● ACTIVITY:
Please repeat the lines below, exactly and only, from the one that holds "step5 | outbreak3: 1.52 -> 1.55" through the one that holds "2 | Average packet size: 56.77 -> 56.79".

● MATERIAL PROVIDED:
════
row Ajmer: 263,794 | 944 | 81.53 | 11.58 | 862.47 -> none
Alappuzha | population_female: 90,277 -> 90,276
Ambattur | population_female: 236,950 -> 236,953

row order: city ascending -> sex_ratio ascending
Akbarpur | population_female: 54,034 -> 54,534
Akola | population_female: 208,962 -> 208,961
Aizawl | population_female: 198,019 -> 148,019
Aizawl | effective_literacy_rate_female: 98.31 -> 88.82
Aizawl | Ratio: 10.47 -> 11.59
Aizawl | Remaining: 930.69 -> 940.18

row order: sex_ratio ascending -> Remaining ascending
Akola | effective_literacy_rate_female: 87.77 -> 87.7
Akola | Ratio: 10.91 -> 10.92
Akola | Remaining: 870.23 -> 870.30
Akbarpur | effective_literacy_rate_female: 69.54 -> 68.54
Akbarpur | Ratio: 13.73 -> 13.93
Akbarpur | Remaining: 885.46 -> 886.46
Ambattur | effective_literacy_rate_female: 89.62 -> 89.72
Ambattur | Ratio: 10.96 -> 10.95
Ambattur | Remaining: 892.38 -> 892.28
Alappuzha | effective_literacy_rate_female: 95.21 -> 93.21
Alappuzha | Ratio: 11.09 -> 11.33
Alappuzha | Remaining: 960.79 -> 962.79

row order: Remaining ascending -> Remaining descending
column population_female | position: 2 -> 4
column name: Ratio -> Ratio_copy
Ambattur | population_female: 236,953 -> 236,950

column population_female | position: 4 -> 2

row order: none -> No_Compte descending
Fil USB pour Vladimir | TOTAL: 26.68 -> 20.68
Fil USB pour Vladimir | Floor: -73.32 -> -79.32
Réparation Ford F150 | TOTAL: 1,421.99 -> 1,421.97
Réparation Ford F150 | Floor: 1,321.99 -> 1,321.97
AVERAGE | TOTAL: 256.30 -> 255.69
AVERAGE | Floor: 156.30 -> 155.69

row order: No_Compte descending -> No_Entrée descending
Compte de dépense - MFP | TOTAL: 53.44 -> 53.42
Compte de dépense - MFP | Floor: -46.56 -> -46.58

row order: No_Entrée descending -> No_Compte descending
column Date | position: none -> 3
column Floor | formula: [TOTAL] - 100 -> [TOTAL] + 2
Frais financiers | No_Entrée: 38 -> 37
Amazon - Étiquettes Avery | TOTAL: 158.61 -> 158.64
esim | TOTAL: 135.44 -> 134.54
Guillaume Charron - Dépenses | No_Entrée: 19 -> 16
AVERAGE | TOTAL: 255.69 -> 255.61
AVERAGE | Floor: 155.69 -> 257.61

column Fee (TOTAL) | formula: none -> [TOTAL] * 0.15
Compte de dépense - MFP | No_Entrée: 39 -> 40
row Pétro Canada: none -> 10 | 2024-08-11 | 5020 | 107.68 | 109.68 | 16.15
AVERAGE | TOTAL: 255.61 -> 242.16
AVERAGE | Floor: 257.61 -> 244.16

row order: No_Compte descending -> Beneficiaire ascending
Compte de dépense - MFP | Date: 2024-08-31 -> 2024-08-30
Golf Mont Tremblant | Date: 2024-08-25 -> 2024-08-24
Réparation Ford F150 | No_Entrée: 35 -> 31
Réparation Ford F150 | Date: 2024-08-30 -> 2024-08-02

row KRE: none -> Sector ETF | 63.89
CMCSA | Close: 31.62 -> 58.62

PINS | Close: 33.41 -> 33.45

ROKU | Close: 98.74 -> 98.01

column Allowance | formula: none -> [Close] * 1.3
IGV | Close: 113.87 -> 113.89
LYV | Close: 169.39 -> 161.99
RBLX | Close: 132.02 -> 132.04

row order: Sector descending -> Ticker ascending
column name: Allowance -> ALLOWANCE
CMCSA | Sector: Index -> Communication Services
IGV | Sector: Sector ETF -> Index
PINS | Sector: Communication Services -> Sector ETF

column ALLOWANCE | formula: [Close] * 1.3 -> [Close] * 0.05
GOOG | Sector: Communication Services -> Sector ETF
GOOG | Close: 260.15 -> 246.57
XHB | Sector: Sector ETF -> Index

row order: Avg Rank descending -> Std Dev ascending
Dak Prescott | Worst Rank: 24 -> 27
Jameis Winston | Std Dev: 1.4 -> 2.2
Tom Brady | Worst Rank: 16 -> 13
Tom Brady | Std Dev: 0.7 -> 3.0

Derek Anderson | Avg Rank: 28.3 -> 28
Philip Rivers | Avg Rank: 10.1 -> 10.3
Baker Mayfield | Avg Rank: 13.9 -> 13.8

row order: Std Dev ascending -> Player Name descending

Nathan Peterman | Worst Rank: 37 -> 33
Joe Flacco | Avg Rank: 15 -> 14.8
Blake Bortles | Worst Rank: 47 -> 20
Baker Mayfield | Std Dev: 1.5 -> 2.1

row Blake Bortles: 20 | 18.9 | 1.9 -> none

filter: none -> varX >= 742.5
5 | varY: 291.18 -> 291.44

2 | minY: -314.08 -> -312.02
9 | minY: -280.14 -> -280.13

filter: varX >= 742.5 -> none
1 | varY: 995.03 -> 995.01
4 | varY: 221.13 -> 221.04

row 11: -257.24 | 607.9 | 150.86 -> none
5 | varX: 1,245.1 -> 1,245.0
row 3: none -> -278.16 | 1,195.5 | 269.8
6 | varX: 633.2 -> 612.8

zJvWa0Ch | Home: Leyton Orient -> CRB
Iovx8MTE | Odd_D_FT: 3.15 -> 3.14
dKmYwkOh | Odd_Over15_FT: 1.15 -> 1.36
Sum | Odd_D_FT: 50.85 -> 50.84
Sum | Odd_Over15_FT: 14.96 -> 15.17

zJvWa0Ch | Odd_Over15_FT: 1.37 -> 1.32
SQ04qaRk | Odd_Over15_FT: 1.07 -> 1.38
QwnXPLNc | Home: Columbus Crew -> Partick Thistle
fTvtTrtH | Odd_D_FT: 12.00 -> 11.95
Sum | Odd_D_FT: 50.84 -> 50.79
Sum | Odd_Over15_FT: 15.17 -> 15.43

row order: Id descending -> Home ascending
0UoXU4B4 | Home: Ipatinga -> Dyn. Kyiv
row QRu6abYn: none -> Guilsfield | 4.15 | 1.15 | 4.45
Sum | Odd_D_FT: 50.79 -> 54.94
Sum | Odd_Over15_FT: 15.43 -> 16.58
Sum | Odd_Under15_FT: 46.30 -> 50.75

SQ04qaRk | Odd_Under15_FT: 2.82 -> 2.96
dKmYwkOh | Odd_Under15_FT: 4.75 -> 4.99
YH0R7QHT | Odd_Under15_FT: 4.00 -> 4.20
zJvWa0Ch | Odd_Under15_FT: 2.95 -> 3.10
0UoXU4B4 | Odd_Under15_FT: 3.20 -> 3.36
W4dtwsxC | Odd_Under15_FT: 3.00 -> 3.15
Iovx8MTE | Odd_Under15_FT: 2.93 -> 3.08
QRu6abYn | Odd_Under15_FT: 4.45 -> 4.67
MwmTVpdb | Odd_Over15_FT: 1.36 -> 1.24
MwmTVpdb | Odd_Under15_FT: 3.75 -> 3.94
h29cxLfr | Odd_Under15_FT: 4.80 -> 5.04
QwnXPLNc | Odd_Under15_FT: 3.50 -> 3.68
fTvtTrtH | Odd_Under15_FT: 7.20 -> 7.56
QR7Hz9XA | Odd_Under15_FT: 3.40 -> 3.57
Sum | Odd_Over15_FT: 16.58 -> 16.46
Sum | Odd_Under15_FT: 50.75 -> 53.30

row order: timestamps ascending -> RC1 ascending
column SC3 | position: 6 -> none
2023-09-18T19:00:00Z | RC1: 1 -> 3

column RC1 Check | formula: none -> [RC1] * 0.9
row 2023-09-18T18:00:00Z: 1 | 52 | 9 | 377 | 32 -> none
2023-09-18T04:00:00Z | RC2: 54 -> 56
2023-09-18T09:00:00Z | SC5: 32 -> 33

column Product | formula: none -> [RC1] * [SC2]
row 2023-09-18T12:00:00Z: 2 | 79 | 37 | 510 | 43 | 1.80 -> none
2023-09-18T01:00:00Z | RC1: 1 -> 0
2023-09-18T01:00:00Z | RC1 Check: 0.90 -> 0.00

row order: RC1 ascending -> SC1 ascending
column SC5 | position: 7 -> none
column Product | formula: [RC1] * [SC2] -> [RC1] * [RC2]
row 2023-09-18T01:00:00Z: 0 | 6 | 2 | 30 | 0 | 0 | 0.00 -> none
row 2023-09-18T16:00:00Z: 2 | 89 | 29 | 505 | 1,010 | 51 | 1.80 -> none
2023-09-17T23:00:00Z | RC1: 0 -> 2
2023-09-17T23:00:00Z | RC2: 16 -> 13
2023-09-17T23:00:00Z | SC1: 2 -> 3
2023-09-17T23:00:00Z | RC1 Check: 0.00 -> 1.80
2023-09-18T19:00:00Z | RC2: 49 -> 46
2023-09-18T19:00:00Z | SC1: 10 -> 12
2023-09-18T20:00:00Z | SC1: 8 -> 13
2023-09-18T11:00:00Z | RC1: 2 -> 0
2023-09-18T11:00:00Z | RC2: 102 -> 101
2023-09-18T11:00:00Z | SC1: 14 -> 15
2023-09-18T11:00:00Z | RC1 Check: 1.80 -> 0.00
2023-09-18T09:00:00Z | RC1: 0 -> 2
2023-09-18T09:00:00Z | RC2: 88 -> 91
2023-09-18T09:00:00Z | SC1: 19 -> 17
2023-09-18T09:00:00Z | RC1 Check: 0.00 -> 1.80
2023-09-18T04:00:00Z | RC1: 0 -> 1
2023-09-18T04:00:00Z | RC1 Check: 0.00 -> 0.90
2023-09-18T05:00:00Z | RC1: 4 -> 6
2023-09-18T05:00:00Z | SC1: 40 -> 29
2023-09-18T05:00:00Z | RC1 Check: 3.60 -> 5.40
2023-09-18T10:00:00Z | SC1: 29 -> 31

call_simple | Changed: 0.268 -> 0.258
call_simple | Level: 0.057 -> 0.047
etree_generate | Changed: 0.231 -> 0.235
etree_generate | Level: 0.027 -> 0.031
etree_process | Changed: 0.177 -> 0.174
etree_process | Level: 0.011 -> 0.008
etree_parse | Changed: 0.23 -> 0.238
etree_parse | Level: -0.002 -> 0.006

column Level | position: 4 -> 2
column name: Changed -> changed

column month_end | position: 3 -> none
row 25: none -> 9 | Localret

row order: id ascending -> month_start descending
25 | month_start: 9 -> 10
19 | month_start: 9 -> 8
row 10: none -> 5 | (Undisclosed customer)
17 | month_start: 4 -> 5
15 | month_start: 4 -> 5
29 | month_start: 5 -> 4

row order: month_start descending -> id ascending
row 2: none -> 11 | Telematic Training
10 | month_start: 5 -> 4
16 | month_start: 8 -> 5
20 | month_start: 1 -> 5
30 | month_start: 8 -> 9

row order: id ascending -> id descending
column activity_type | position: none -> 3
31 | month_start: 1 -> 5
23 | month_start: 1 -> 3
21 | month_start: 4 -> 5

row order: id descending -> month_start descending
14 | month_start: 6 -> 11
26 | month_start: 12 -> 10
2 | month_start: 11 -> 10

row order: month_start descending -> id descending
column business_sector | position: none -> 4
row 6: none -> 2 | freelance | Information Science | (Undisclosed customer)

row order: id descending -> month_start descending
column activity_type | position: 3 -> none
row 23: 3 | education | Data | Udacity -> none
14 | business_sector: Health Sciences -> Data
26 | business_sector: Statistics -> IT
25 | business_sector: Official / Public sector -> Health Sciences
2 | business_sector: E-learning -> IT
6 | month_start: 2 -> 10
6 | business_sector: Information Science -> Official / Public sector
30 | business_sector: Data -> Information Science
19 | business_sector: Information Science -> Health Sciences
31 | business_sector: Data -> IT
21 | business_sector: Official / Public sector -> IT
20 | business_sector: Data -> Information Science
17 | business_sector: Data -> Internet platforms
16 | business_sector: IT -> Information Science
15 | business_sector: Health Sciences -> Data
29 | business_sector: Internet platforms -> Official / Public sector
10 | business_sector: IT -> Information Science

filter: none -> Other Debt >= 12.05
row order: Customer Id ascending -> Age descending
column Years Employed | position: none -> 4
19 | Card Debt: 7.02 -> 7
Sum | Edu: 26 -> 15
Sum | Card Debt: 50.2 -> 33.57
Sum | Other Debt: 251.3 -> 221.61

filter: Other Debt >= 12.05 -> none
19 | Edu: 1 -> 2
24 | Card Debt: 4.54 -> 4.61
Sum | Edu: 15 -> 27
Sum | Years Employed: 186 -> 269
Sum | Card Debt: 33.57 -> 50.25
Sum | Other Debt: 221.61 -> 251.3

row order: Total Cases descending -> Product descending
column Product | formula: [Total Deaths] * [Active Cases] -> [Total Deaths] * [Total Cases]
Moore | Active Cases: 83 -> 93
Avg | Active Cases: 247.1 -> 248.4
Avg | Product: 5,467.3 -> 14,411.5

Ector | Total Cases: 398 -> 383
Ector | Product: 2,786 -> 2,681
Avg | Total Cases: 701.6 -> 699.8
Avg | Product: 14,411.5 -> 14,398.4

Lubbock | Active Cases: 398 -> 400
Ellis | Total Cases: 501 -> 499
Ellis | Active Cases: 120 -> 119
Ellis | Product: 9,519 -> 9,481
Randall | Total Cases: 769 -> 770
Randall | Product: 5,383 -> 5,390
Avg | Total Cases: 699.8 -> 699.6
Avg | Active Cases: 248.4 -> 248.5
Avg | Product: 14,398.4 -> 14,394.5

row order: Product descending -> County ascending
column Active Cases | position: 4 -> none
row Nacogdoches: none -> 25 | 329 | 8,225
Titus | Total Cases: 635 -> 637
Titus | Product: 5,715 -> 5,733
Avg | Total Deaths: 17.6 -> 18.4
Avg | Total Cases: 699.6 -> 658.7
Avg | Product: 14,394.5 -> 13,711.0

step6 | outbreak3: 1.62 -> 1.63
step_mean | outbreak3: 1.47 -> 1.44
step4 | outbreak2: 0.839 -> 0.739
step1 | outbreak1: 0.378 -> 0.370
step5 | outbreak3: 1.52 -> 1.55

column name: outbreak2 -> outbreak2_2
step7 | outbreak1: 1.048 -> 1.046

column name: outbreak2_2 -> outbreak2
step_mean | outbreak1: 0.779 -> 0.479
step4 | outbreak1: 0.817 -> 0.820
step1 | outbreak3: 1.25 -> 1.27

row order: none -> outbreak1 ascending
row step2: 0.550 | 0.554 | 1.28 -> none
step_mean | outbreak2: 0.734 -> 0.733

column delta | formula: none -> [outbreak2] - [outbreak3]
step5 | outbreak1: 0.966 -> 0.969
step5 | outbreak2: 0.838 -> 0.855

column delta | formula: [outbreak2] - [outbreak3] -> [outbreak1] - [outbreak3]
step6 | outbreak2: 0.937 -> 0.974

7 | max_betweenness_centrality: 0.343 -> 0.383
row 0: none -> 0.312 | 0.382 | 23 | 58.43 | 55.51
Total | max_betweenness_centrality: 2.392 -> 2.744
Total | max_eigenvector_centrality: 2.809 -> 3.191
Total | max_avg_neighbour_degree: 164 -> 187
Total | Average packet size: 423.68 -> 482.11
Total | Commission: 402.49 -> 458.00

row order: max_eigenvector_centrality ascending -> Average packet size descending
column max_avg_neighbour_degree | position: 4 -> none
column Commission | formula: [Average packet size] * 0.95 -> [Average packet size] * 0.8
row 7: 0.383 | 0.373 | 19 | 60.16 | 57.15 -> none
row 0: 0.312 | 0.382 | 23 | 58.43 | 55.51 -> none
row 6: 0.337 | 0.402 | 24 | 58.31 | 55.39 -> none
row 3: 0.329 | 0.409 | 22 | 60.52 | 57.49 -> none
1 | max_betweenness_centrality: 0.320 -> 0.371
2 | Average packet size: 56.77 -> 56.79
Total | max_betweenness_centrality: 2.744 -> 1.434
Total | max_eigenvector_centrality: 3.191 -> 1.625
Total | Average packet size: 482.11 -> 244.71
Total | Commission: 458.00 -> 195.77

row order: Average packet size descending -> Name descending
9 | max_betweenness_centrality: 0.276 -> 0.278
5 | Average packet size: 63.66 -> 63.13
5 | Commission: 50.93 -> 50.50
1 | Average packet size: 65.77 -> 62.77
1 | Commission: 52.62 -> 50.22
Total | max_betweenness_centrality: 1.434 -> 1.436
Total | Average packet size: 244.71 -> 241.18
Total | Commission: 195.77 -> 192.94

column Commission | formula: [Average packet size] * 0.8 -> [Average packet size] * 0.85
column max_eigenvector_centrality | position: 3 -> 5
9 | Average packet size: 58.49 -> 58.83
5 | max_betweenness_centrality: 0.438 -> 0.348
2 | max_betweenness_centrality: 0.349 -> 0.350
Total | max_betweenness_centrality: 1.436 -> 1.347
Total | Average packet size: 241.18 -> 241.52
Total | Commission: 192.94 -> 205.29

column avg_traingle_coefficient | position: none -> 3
════
● YOUR SOLUTION:
step5 | outbreak3: 1.52 -> 1.55

column name: outbreak2 -> outbreak2_2
step7 | outbreak1: 1.048 -> 1.046

column name: outbreak2_2 -> outbreak2
step_mean | outbreak1: 0.779 -> 0.479
step4 | outbreak1: 0.817 -> 0.820
step1 | outbreak3: 1.25 -> 1.27

row order: none -> outbreak1 ascending
row step2: 0.550 | 0.554 | 1.28 -> none
step_mean | outbreak2: 0.734 -> 0.733

column delta | formula: none -> [outbreak2] - [outbreak3]
step5 | outbreak1: 0.966 -> 0.969
step5 | outbreak2: 0.838 -> 0.855

column delta | formula: [outbreak2] - [outbreak3] -> [outbreak1] - [outbreak3]
step6 | outbreak2: 0.937 -> 0.974

7 | max_betweenness_centrality: 0.343 -> 0.383
row 0: none -> 0.312 | 0.382 | 23 | 58.43 | 55.51
Total | max_betweenness_centrality: 2.392 -> 2.744
Total | max_eigenvector_centrality: 2.809 -> 3.191
Total | max_avg_neighbour_degree: 164 -> 187
Total | Average packet size: 423.68 -> 482.11
Total | Commission: 402.49 -> 458.00

row order: max_eigenvector_centrality ascending -> Average packet size descending
column max_avg_neighbour_degree | position: 4 -> none
column Commission | formula: [Average packet size] * 0.95 -> [Average packet size] * 0.8
row 7: 0.383 | 0.373 | 19 | 60.16 | 57.15 -> none
row 0: 0.312 | 0.382 | 23 | 58.43 | 55.51 -> none
row 6: 0.337 | 0.402 | 24 | 58.31 | 55.39 -> none
row 3: 0.329 | 0.409 | 22 | 60.52 | 57.49 -> none
1 | max_betweenness_centrality: 0.320 -> 0.371
2 | Average packet size: 56.77 -> 56.79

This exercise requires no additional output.